In the material below, find the line with "[207,565,234,576] [wiki ->" and the line with "[148,727,175,738] [wiki ->", then output those two lines and every line between them, exactly.

*** Data for this exercise ***

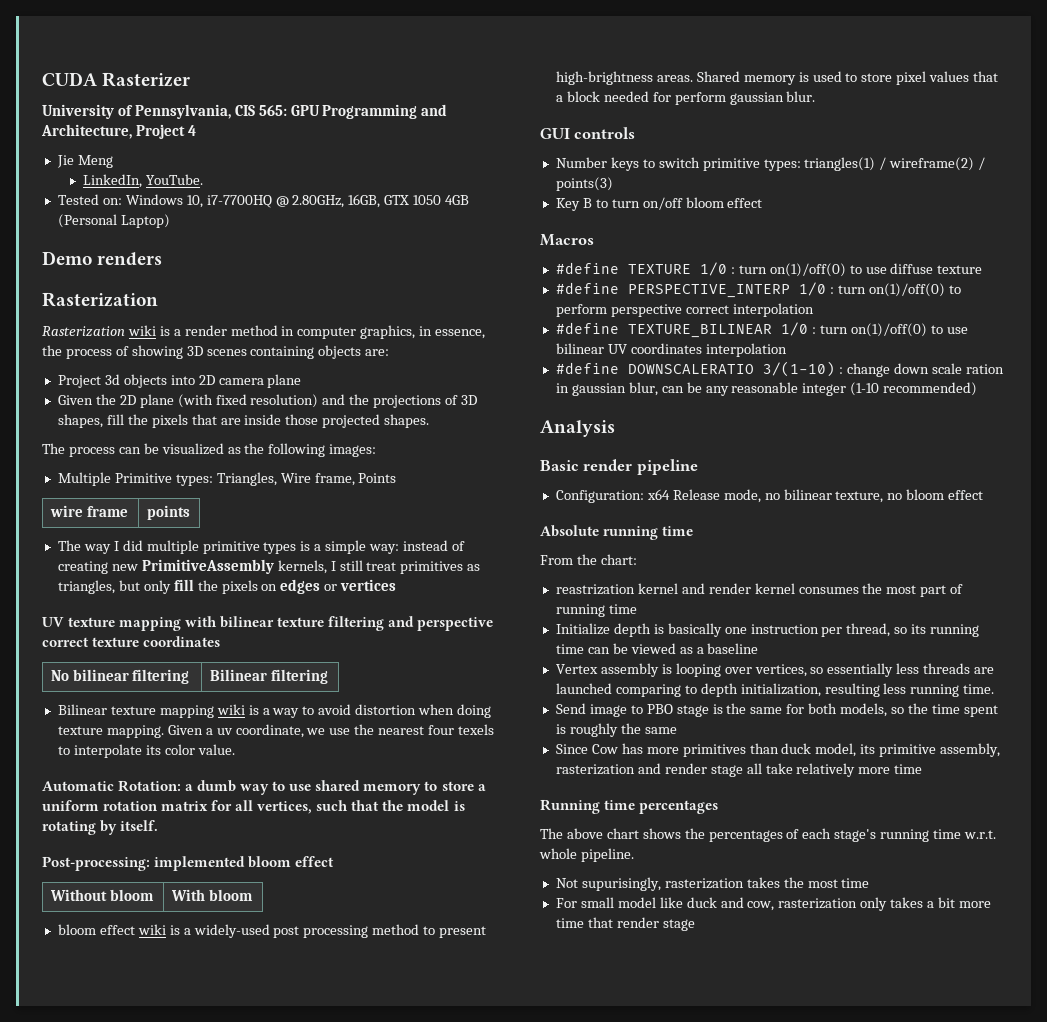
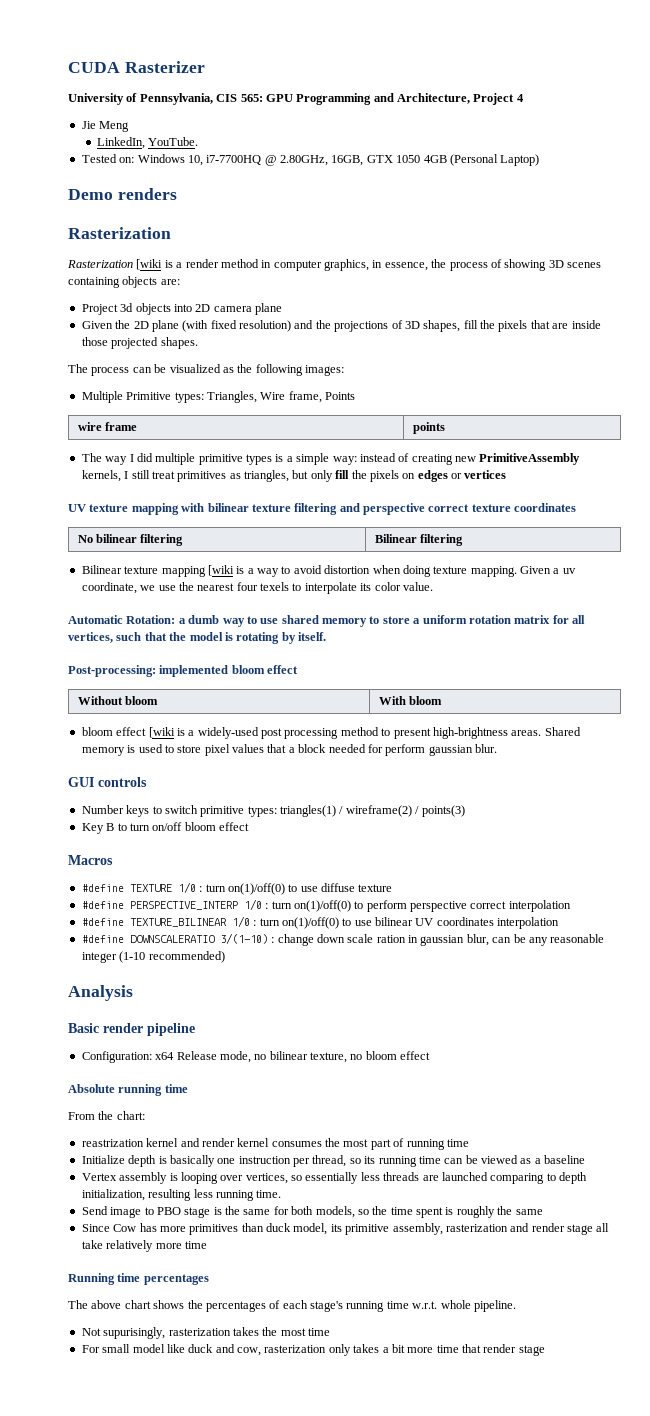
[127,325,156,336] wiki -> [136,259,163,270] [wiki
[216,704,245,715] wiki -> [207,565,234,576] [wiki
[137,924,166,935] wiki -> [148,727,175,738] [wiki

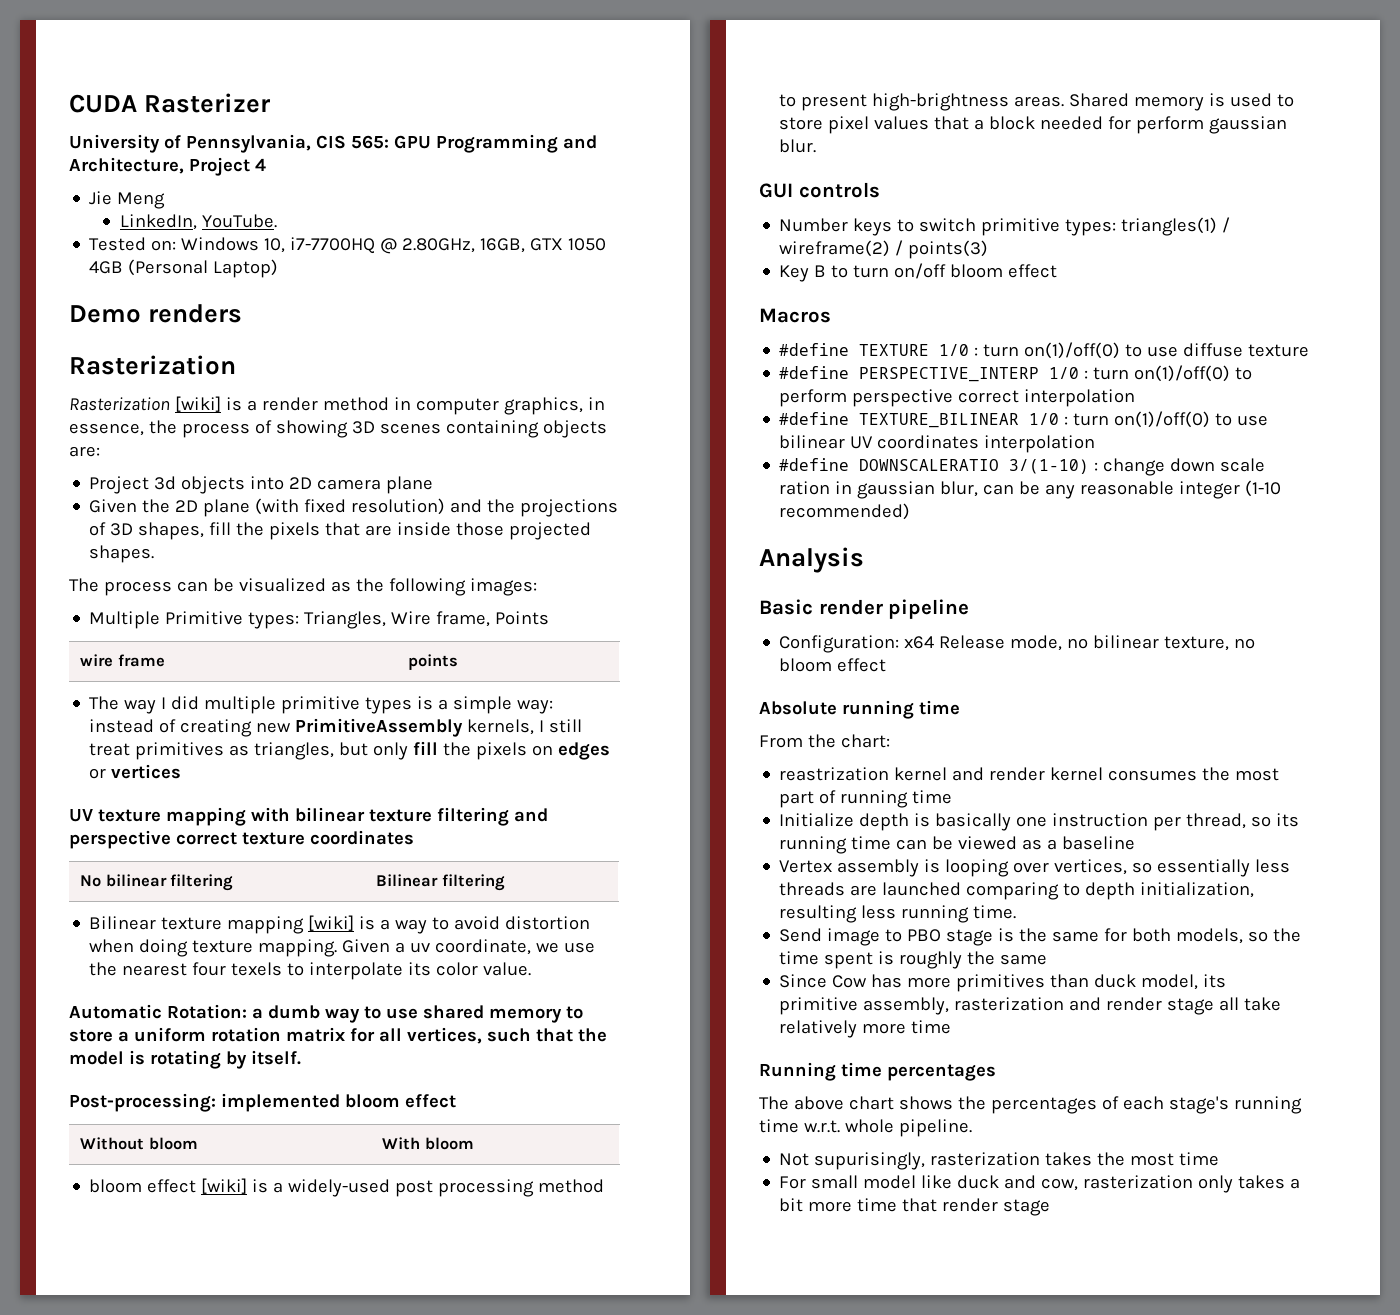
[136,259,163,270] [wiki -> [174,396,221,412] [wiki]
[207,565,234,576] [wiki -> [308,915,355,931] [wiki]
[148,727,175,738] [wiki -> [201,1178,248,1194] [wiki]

***
*** Data for this exercise ***

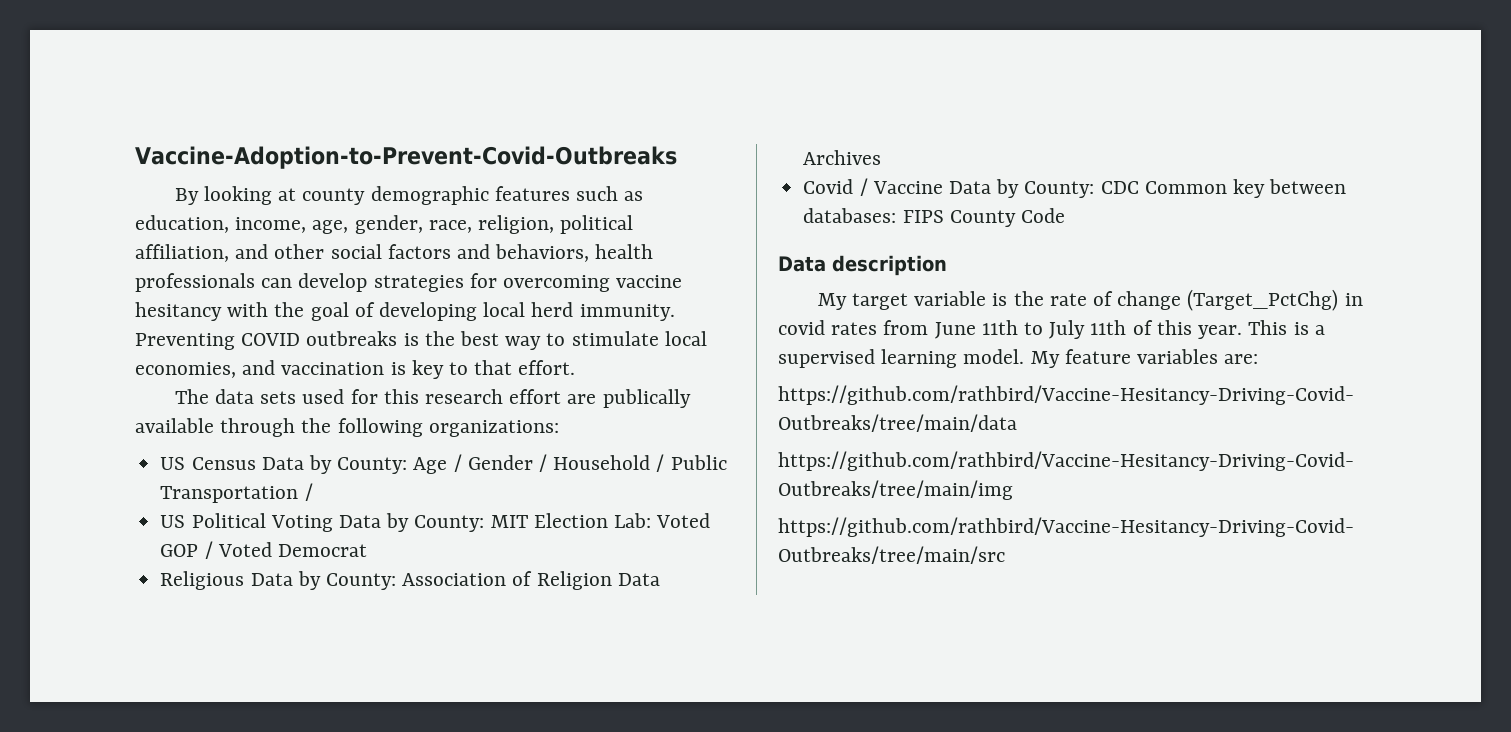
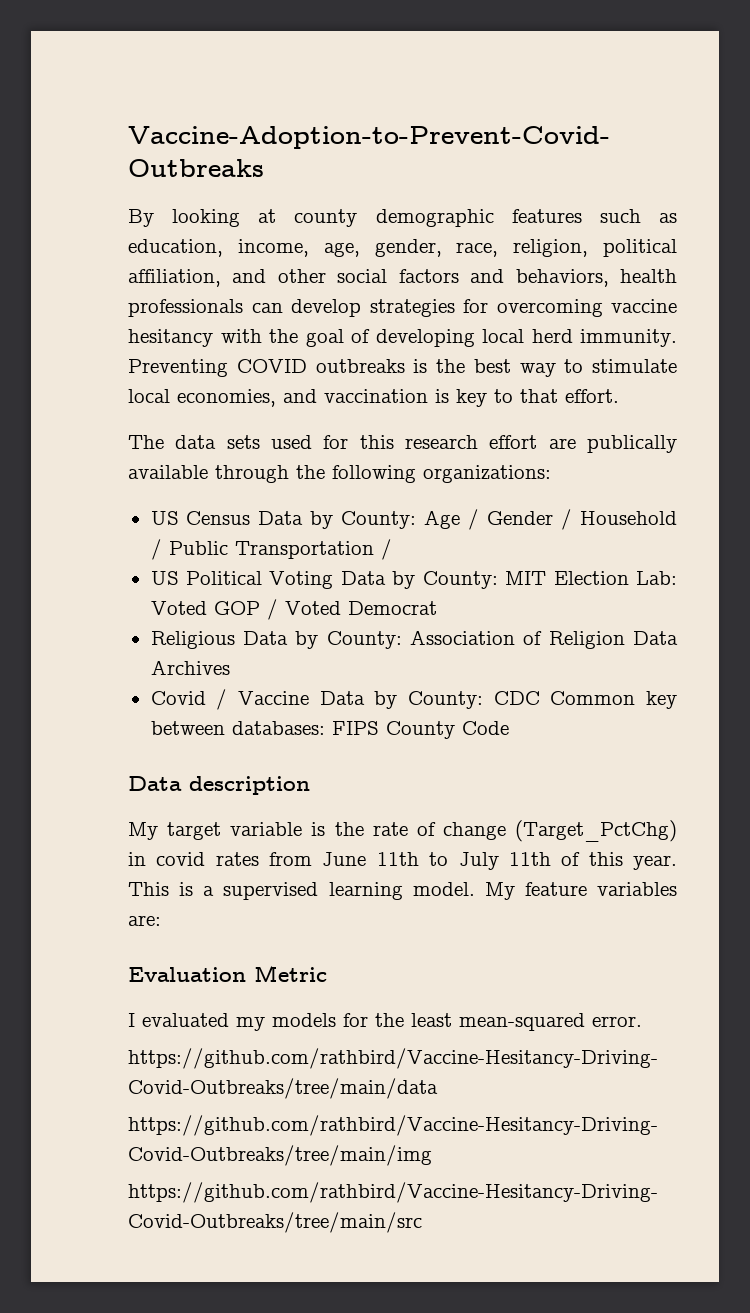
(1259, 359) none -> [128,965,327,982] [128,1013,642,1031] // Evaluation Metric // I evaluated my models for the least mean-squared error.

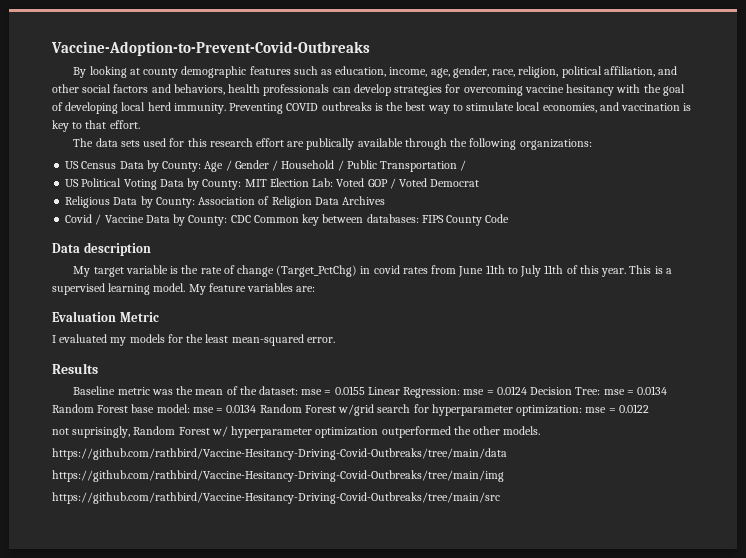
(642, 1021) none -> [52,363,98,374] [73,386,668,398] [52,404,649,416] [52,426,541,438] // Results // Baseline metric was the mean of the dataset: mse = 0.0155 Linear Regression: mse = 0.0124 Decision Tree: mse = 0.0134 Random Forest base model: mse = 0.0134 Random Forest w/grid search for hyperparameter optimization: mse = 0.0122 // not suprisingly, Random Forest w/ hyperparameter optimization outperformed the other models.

***

**The answer**
[207,565,234,576] [wiki -> [308,915,355,931] [wiki]
[148,727,175,738] [wiki -> [201,1178,248,1194] [wiki]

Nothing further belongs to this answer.